## TASK
Pictures do not belong in the output. Reproduce exactly the lines from the start of the records through the line with "Service Facility Certification.".

## SOURCE MATERIAL
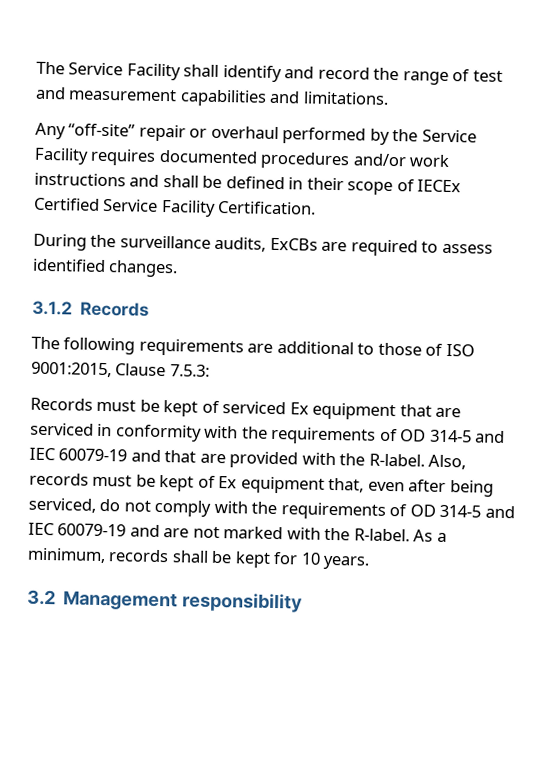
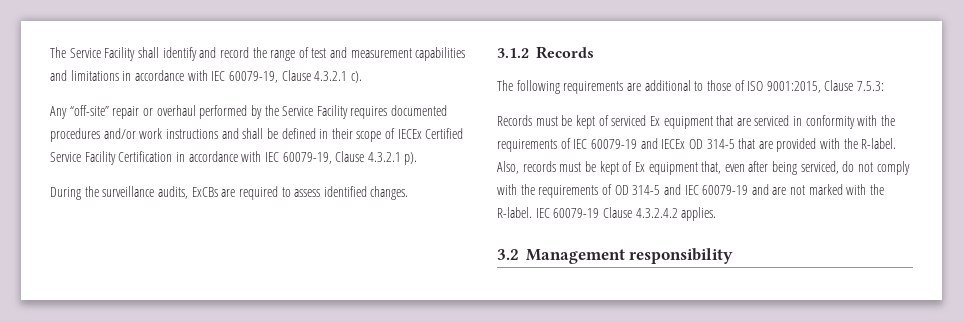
- The Service Facility shall identify and record the range of test and measurement capabilities and limitations.
+ The Service Facility shall identify and record the range of test and measurement capabilities and limitations in accordance with IEC 60079-19, Clause 4.3.2.1 c).
- Any “off-site” repair or overhaul performed by the Service Facility requires documented procedures and/or work instructions and shall be defined in their scope of IECEx Certified Service Facility Certification.
+ Any “off-site” repair or overhaul performed by the Service Facility requires documented procedures and/or work instructions and shall be defined in their scope of IECEx Certified Service Facility Certification in accordance with IEC 60079-19, Clause 4.3.2.1 p).
- Records must be kept of serviced Ex equipment that are serviced in conformity with the requirements of OD 314-5 and IEC 60079-19 and that are provided with the R-label.
+ Records must be kept of serviced Ex equipment that are serviced in conformity with the requirements of IEC 60079-19 and IECEx OD 314-5 that are provided with the R-label.
- As a minimum, records shall be kept for 10 years.
+ IEC 60079-19 Clause 4.3.2.4.2 applies.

## EXERCISE SOLUTION
- The Service Facility shall identify and record the range of test and measurement capabilities and limitations.
+ The Service Facility shall identify and record the range of test and measurement capabilities and limitations in accordance with IEC 60079-19, Clause 4.3.2.1 c).
- Any “off-site” repair or overhaul performed by the Service Facility requires documented procedures and/or work instructions and shall be defined in their scope of IECEx Certified Service Facility Certification.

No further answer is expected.